From here, the mass distribution of the lattice is given by:

\[\rho(\mathbf{X})=\sum_{\mathbf{R}\in\mathcal{BL}}\sum_{\mathbf{r}\in\mathcal{B}}m_i\delta(\mathbf{X}-\mathbf{R}-\mathbf{r}_i)\]

where \(m_i\) is the mass of ith atom. In a perfect crystal lattice where defects and impurity are negligible, the mass distribution is a periodic function, i.e.:

\[\rho(\mathbf{X})=\rho(\mathbf{X+R})\]

Reciprocal Lattice: Starting from Fourier Expansion

Let \(f(\mathbf{X})\) be a function exhibiting the same periodicity as a Bravais lattice, i.e.

\[f(\mathbf{X})=f(\mathbf{X+R}).\]

The Fourier expansion of \(f(X)\) is:

\[f(\mathbf{X})=\sum_Qf(\mathbf{Q})e^{i\mathbf{Q}\cdot\mathbf{X}}=\sum_{\mathbf{Q}}f(\mathbf{Q})e^{i\mathbf{Q}\cdot(\mathbf{X+R})} \tag{3}\]

Eqn.(3) indicates that

\[e^{i\mathbf{k}\cdot\mathbf{R}}=1\rightarrow\mathbf{k}\cdot\mathbf{R}=2\pi n \tag{4}\]

where \(n\in\mathbb{Z}\). To solve for \(\mathbf{k}\) we first define vectors \(\mathbf{b}_i\) that is related to Bravais base vectors \(a_i\) by

\[\mathbf{a}_i\mathbf{b}_j=2\pi\delta_{ij} \tag{5}\]

If we let

\[\mathbf{k}=\sum_j l_j\mathbf{b}_j,\quad l_j\in\mathbb{Z}\tag{6}\]

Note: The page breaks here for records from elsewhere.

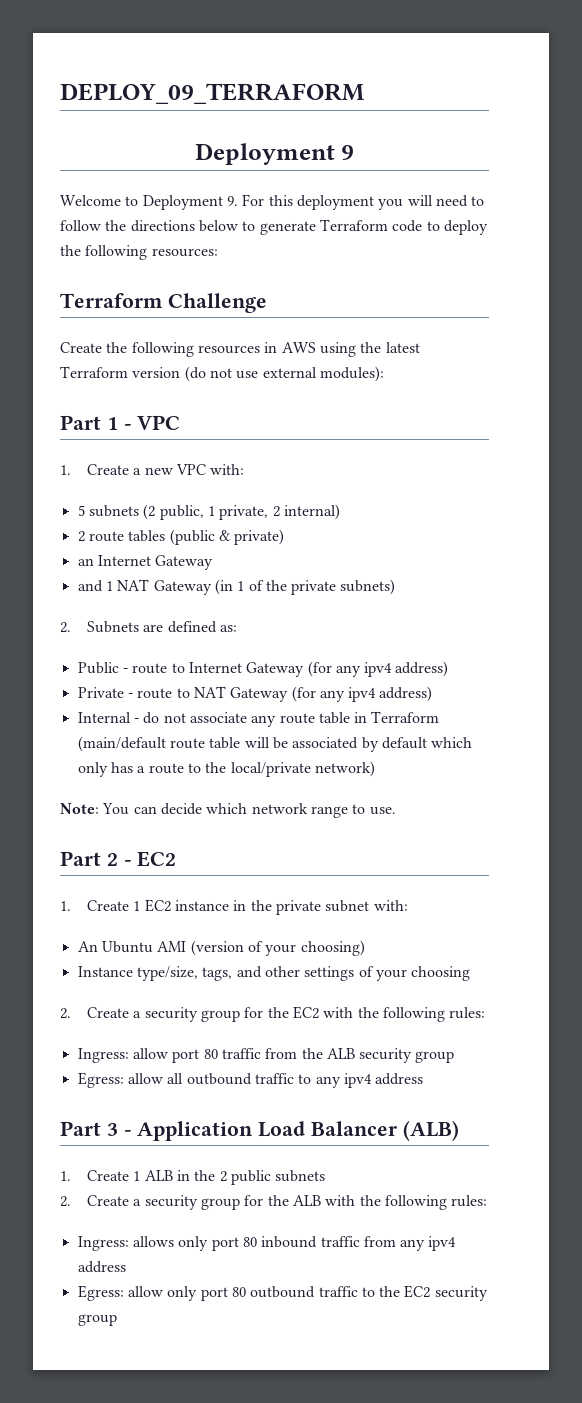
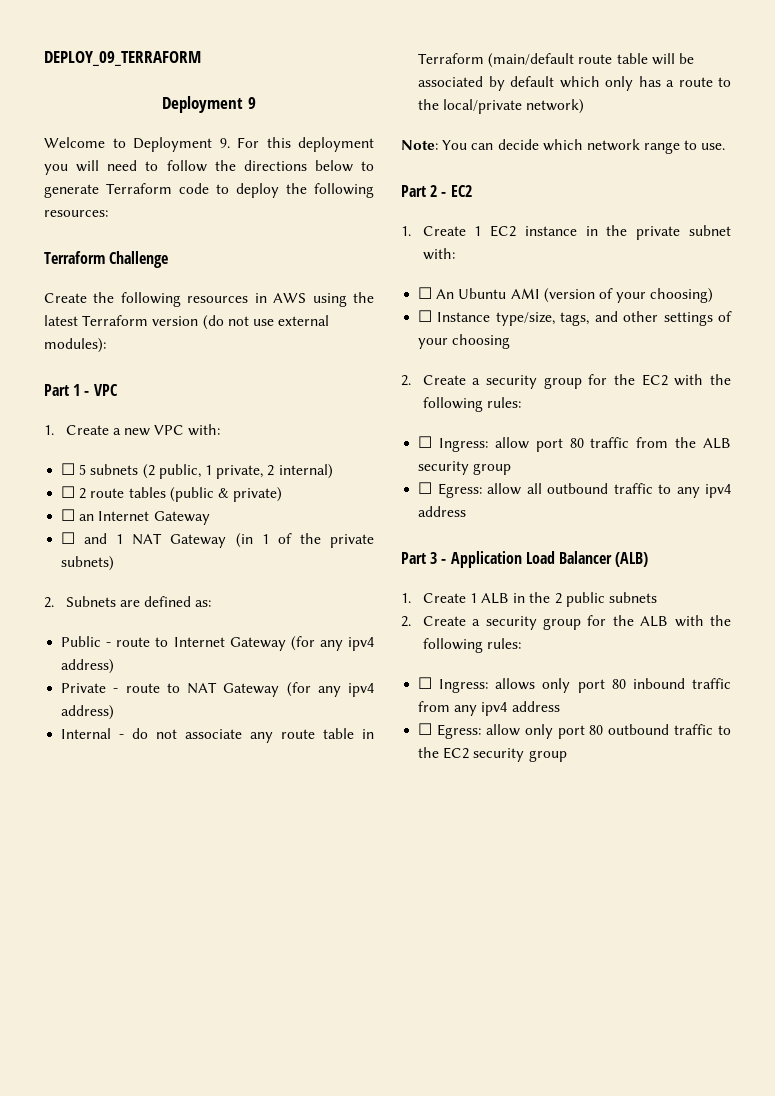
(245, 469) none -> [61,463,76,475] ☐
(340, 512) none -> [61,486,76,498] ☐
(285, 537) none -> [61,509,76,521] ☐
(214, 562) none -> [61,532,76,544] ☐
(408, 905) none -> [418,287,433,299] ☐
(365, 948) none -> [418,310,433,322] ☐
(486, 1013) none -> [418,436,433,448] ☐
(455, 1057) none -> [418,482,433,494] ☐
(488, 1201) none -> [418,677,433,689] ☐
(126, 1267) none -> [418,723,433,735] ☐

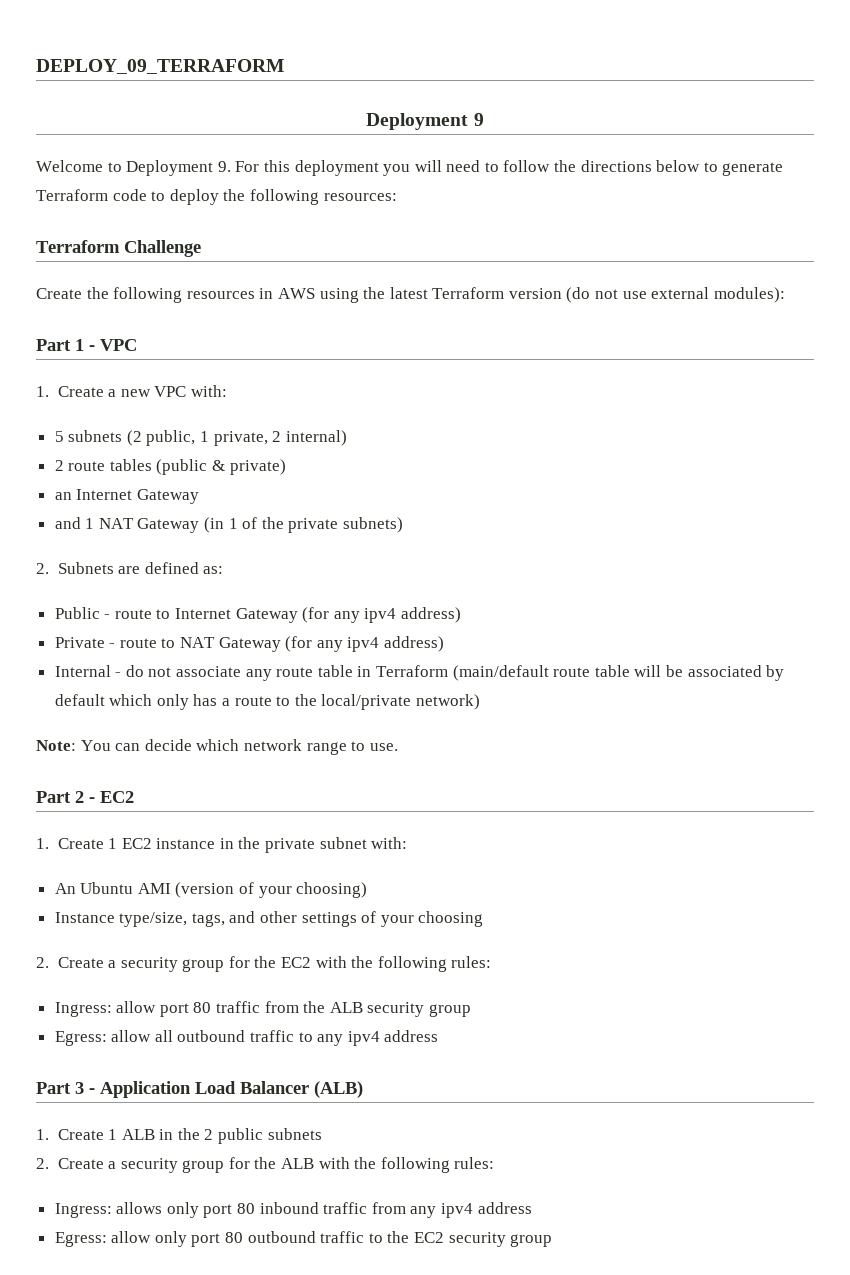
[61,463,76,475] ☐ -> (227, 391) none
[61,486,76,498] ☐ -> (347, 438) none
[61,509,76,521] ☐ -> (286, 467) none
[61,532,76,544] ☐ -> (199, 496) none
[418,287,433,299] ☐ -> (408, 843) none
[418,310,433,322] ☐ -> (368, 890) none
[418,436,433,448] ☐ -> (492, 962) none
[418,482,433,494] ☐ -> (472, 1010) none
[418,677,433,689] ☐ -> (495, 1163) none
[418,723,433,735] ☐ -> (532, 1208) none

substitute (6) into (4) and use (1),(5) we find

\[\mathbf{k\cdot R}=\sum_i2\pi (n_i l_i)\]

Because \((n_i l_i)\) are definitely integers, we just proved the definition in (6) satisifies (4). The lattice \(\mathbf{Q}\) defined by base vectors \(\mathbf{b}_i\) is the “reciprocal lattice”:

\[\tag{7}\{\mathbf{Q}|\mathbf{Q}=\sum_in_i\mathbf{b}_i;n_i\in\mathbb{Z}\}\]

The volume of the Bravais primitive cell is \(V_0=\mathbf{a_1\cdot(a_2\times a_3)}\), from this and (5) we have

\[\mathbf{b}_1=\frac{2\pi}{V_0}(\mathbf{a_2\times a_3})\tag{8}\]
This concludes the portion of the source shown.